Input records »
▼
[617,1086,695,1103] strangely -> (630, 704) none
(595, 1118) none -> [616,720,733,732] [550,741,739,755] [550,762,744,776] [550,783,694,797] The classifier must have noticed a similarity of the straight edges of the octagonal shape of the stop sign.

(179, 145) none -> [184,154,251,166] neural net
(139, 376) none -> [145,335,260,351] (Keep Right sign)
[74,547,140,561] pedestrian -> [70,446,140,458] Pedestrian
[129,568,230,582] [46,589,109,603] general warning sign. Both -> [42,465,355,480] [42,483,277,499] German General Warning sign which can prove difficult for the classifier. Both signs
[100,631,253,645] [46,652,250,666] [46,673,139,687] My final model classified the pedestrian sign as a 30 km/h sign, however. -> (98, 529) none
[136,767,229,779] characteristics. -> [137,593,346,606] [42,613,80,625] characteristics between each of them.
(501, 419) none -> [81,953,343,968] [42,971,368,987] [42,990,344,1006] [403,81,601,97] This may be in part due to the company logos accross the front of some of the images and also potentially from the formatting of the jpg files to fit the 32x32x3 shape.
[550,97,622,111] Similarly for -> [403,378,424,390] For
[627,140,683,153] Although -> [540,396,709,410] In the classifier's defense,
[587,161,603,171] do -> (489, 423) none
▲
▼
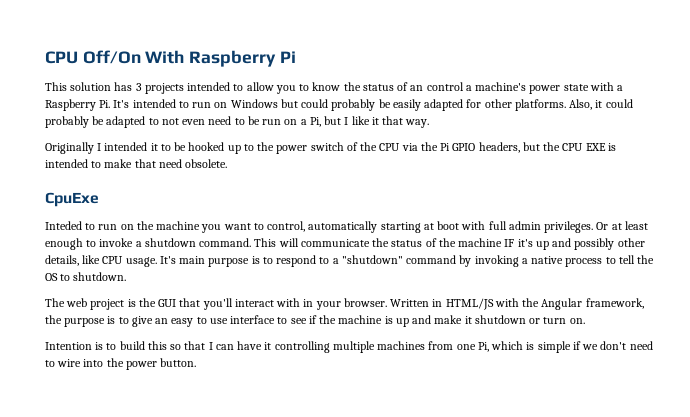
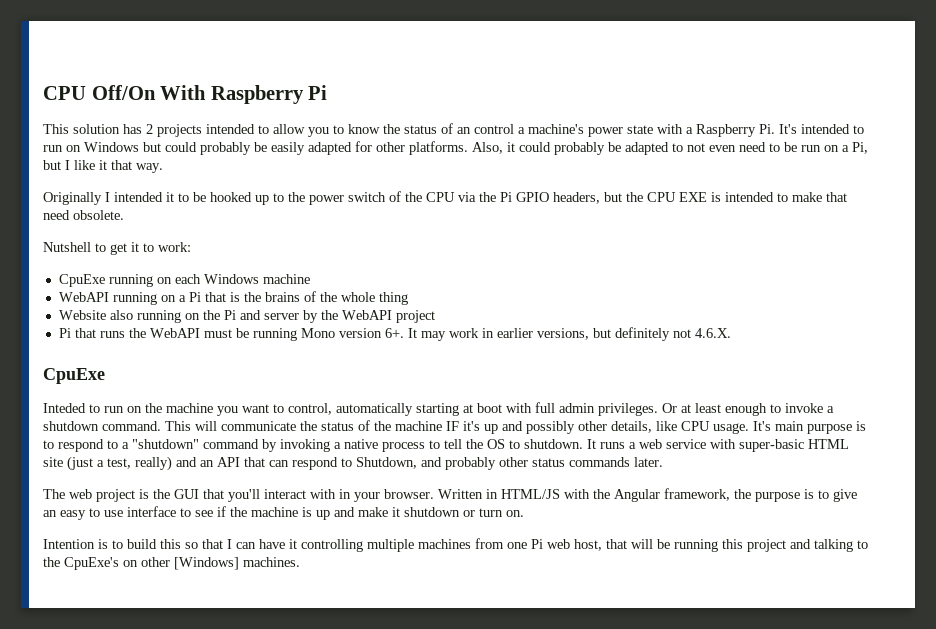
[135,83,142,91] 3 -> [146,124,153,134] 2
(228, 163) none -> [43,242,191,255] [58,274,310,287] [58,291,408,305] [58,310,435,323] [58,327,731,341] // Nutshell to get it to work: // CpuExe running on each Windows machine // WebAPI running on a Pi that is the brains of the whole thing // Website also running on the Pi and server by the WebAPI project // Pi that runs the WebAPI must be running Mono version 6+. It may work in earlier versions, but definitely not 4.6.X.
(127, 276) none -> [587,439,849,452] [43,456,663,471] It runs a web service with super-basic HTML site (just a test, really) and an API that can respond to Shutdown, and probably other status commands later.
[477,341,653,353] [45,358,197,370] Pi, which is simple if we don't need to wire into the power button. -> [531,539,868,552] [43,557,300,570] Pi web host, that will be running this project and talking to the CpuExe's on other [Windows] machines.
▲
▼
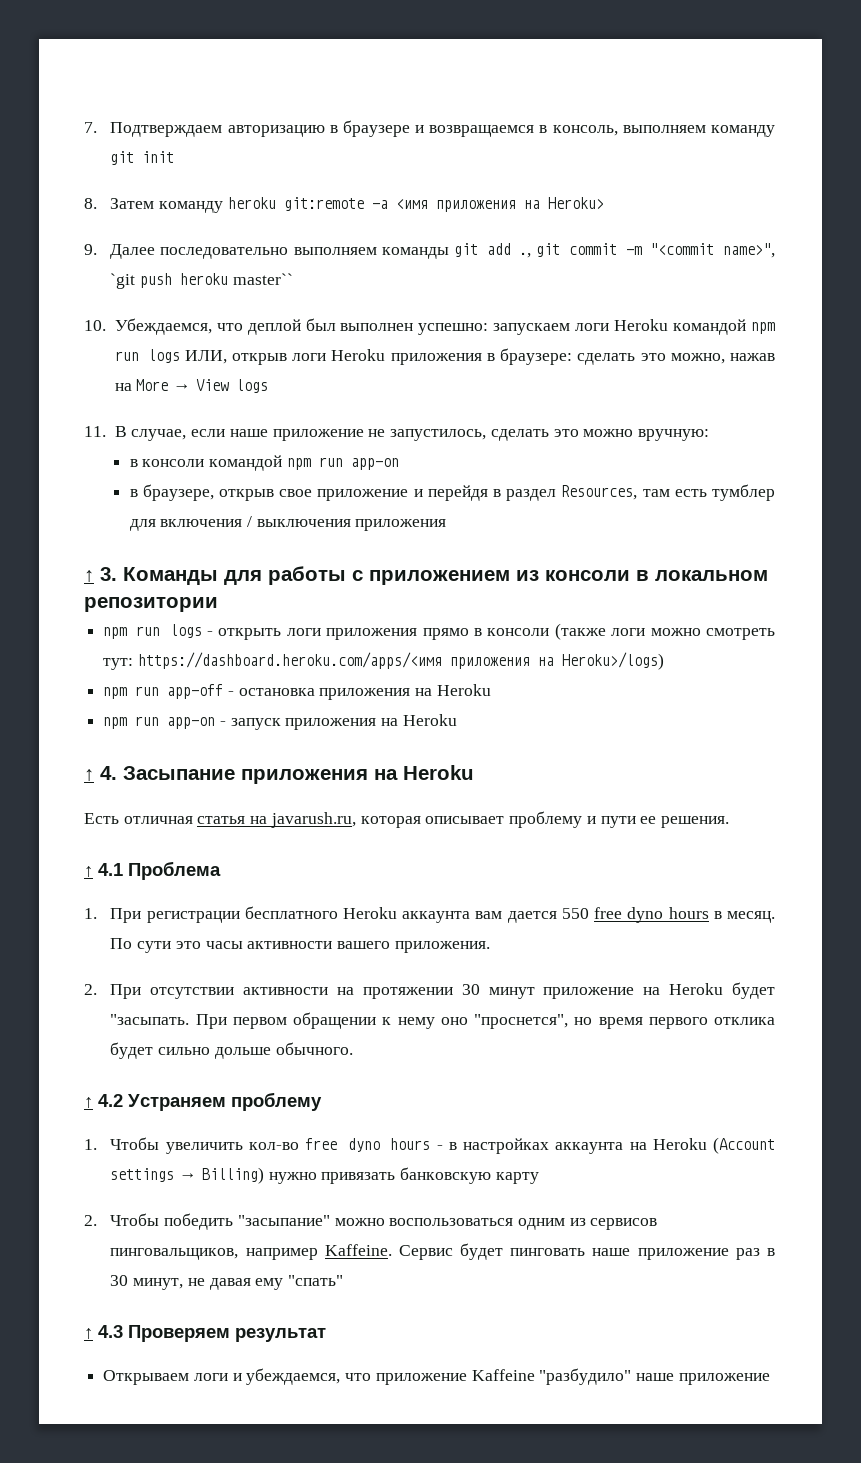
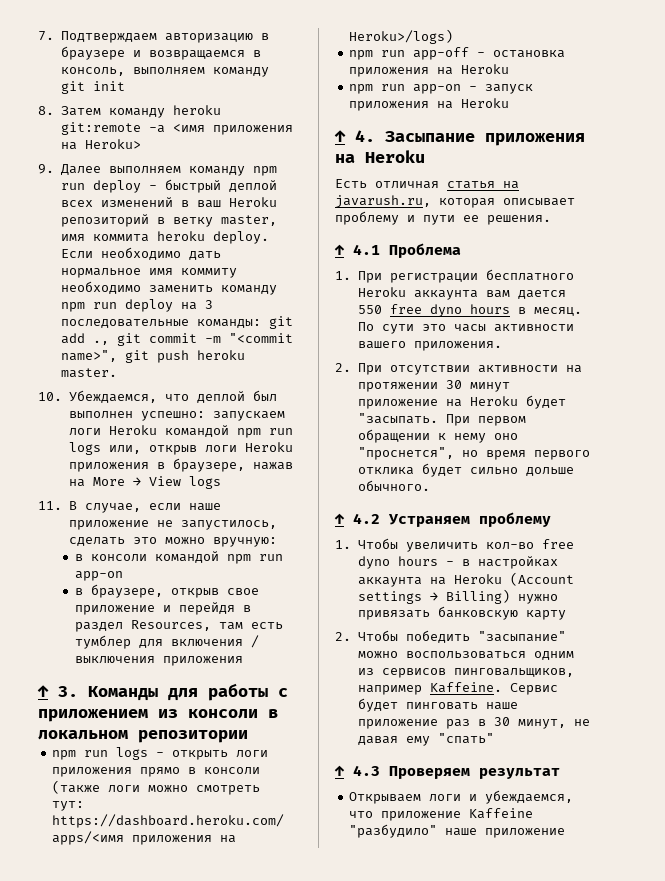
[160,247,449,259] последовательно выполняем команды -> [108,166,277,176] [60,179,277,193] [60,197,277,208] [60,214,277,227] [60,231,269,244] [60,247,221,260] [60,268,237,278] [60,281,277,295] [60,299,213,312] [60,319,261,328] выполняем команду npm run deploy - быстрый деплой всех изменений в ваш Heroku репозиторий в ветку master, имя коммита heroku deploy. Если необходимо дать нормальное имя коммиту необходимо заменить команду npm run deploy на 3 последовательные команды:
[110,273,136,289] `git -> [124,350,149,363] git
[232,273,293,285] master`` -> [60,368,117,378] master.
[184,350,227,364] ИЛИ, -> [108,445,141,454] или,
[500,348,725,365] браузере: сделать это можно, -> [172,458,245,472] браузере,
▲
What you are asked to do »
Your answer should be the lines of the listing above between the line holding "(179, 145) none" and the line holding "[627,140,683,153] Although ->", inclusive, restated word for word and alone.

Result for this task »
(179, 145) none -> [184,154,251,166] neural net
(139, 376) none -> [145,335,260,351] (Keep Right sign)
[74,547,140,561] pedestrian -> [70,446,140,458] Pedestrian
[129,568,230,582] [46,589,109,603] general warning sign. Both -> [42,465,355,480] [42,483,277,499] German General Warning sign which can prove difficult for the classifier. Both signs
[100,631,253,645] [46,652,250,666] [46,673,139,687] My final model classified the pedestrian sign as a 30 km/h sign, however. -> (98, 529) none
[136,767,229,779] characteristics. -> [137,593,346,606] [42,613,80,625] characteristics between each of them.
(501, 419) none -> [81,953,343,968] [42,971,368,987] [42,990,344,1006] [403,81,601,97] This may be in part due to the company logos accross the front of some of the images and also potentially from the formatting of the jpg files to fit the 32x32x3 shape.
[550,97,622,111] Similarly for -> [403,378,424,390] For
[627,140,683,153] Although -> [540,396,709,410] In the classifier's defense,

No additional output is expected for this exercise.